DuckDB: load multiple remote parquet files dinamically

Hi! Pretty new to Observable and JavaScript!
I’m trying to load multiple parquet files hosted on Github dinamically in a single table in a DuckDB instance. I’m following DuckDB’s documentation, using list parameter:

-- use list parameter to read 3 parquet files and treat them as a single table
SELECT * FROM read_parquet(['file1.parquet', 'file2.parquet', 'file3.parquet']);
dataFiles = array of urls
dataList = JSON.stringify(dataFiles)
db = DuckDBClient.of()
db.query(`CREATE TABLE data AS SELECT * FROM read_parquet(${dataList});`)

I’m getting the following error: “Error: Binder Error: TABLE FUNCTION parameter cannot contain column names”

If I remove the read_parquet command and keep only a single url it works. using read_parquet even with a single url gets me the same error.

How should I proceed to load multiple files in a single table?

Have a look at this example for a wrapper that you can import into your notebook:

However, this example might be closer to what you’re looking for:

1 Like

Thank you! The second link solved it. And I had to change the double quotes to single quotes inside the SQL statement.

Hi @jazzyjones, I am having a similar issue with loading multiple (local) files. Would you be willing to share your solution? The responses here deal with accessing remote files, but not multiple files. Thanks, Ben

@bletcher Are you talking about accessing multiple local files in a notebook? You can create a file input that lets you select multiple local files by calling Inputs.file({multiple: true}).

Hi @mootari, thanks for the reply. In Observable Framework, I am trying to read several local parquet files into duckDB. I have parquet files (created in R) for each site and users will select sites from a dropdown. I would like to include the selected sites in the database, but I am not sure the best way to proceed. (I realize that reading all the data into duckDB could work, but the database will have many sites and be quite large - 100’s GB).

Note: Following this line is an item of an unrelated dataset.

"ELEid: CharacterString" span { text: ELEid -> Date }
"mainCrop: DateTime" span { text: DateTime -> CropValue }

The following works, but seem less flexible than the approach suggested by @jazzyjones above and listed in the duckDB guide.

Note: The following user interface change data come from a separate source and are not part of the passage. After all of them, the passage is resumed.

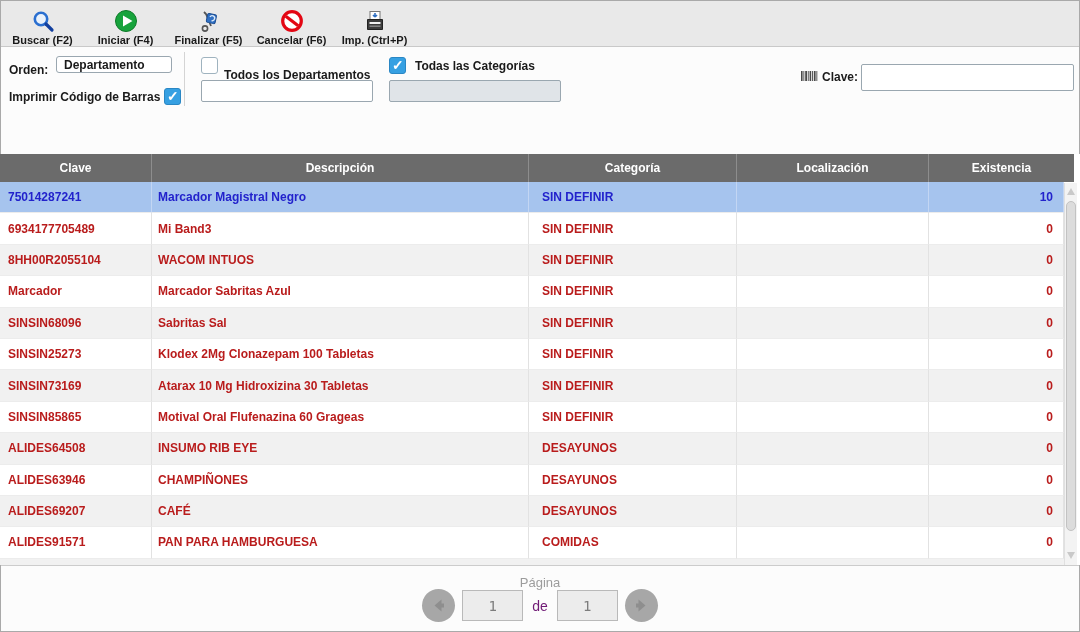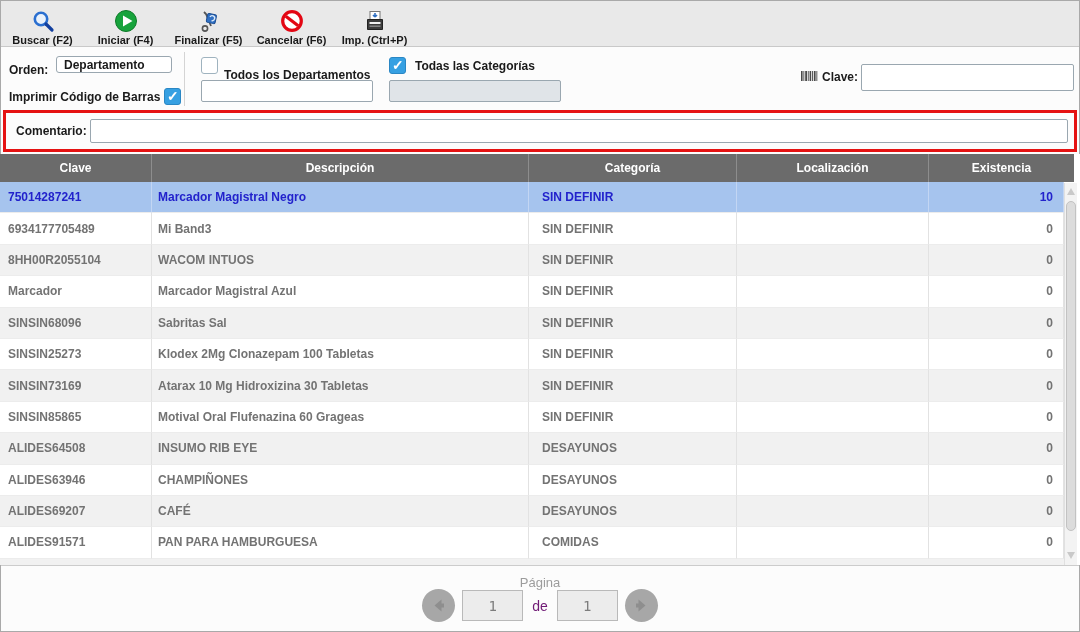"Comentario:" div.comentario-box { html: <div> <span>Comentario:</span> <input> </div> -> none }
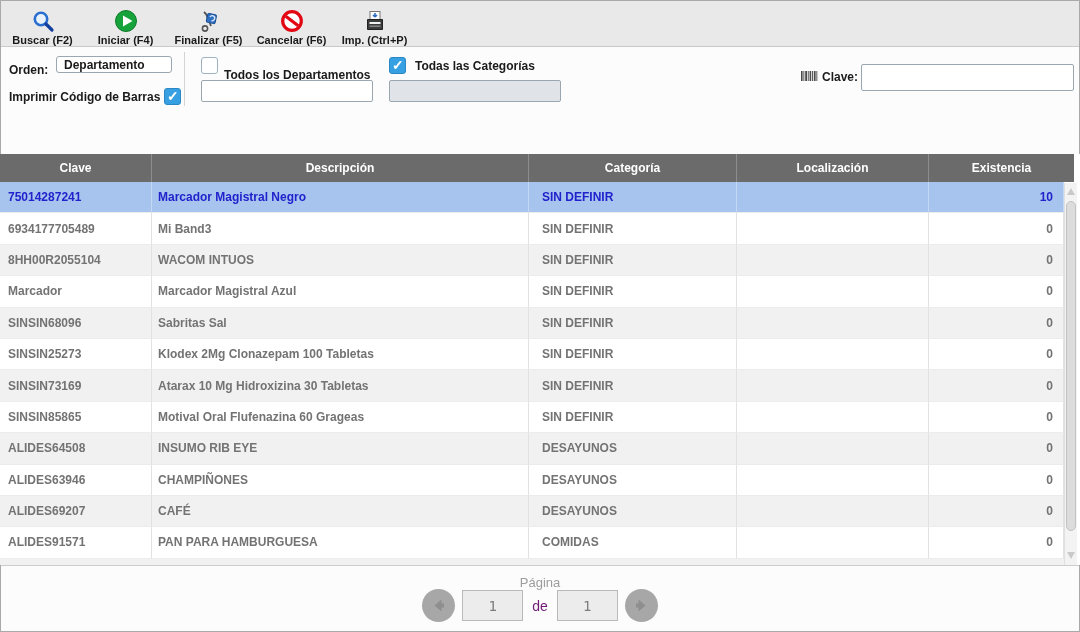"6934177705489" .tcell { color: #737373 -> #b91c1c }
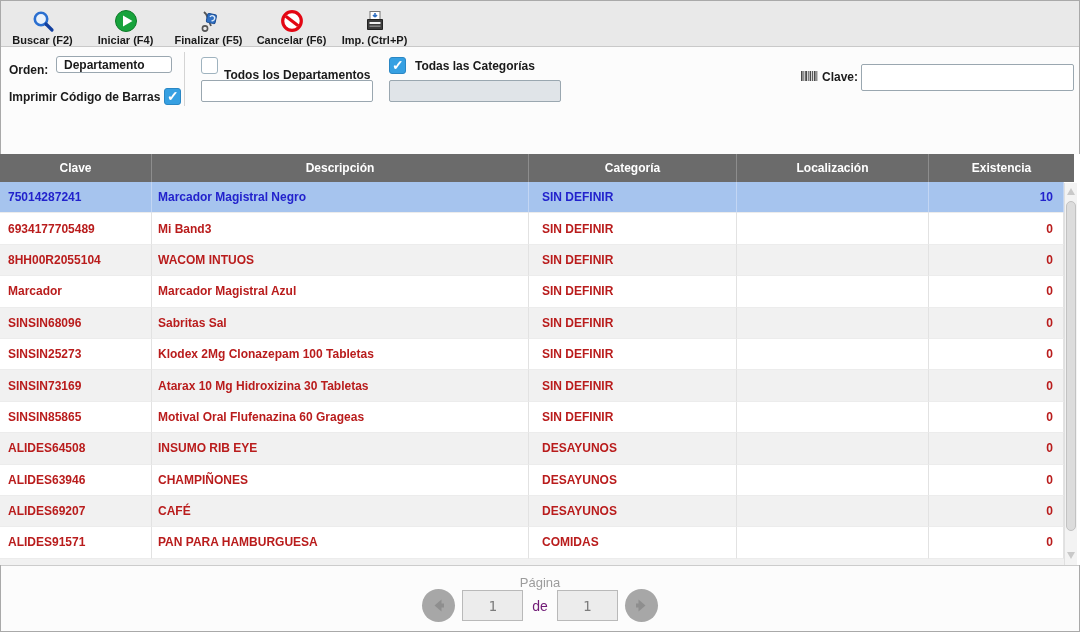"Marcador Magistral Azul" div.tcell { text: Magistral -> Sabritas }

const db2 = DuckDBClient.of({ 
  file1: FileAttachment('./data/parquet/bySiteID/siteID=PA_01FL/part-0.parquet'),
  file2: FileAttachment('./data/parquet/bySiteID/siteID=PA_02FL/part-0.parquet')
});
const data2Combined = db2.sql`
  SELECT * FROM file1
  UNION ALL
  SELECT * FROM file2
`;

So, I imagine something more like this:

const dataFiles = ['./data/parquet/bySiteID/siteID=PA_01FL/part-0.parquet', './data/parquet/bySiteID/siteID=PA_02FL/part-0.parquet'];
const dataList = dataFiles.map(d => `'${d}'`).join(', ');

const dbDuck = await DuckDBClient.of();

await dbDuck.sql`CREATE TABLE dataIn
AS SELECT *
FROM read_parquet(${dataFiles})`;
const dbDuckQuery = dbDuck.query(`SELECT * FROM dataIn`)

But read_parquet() is not finding the parquet files (even when I hard code them) and in Framework it seems to make sense to try to use FileAttachment().

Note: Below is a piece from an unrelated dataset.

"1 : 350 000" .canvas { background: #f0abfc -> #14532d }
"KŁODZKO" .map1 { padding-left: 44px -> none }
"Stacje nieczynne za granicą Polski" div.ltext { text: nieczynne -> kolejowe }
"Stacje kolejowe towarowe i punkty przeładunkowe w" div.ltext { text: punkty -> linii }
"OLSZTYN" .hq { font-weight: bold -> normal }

I am curious how others would proceed - I am fairly new to duckDB. Thanks! Ben

@bletcher The first step would be to declare an input that lets users select files. There’s an example for that here:

https://observablehq.observablehq.cloud/framework-example-input-select-file/

If you want to allow multiple files to be selected, you can set the multiple option to true. (And like @mootari said, if you want local files rather than file attachments, you can use Inputs.file.)

The next part would be wiring this up to a DuckDBClient instance. I don’t think you can use db.sql for this because DuckDB-Wasm doesn’t support placeholders for arguments to the read_parquet function. But it’s easy enough to workaround that limitation by constructing the appropriate SQL yourself and calling db.query instead:

const db = await DuckDBClient.of();

await db.query(
  `CREATE TABLE rows
AS SELECT *
FROM read_csv(${JSON.stringify(files.map((f) => f.href))}, AUTO_DETECT=TRUE)`
);

const sql = db.sql.bind(db);

Here I’m reading CSV files, but I imagine it would work the same way with read_parquet. Note that I also redeclared sql so that I can use Framework’s built-in SQL code blocks.

Now I can write a SQL code block:

SELECT * FROM rows

And get a nice table:

2 Likes

Thanks so much @mbostock and @mootari! And thanks for everything you do for the community.

1 Like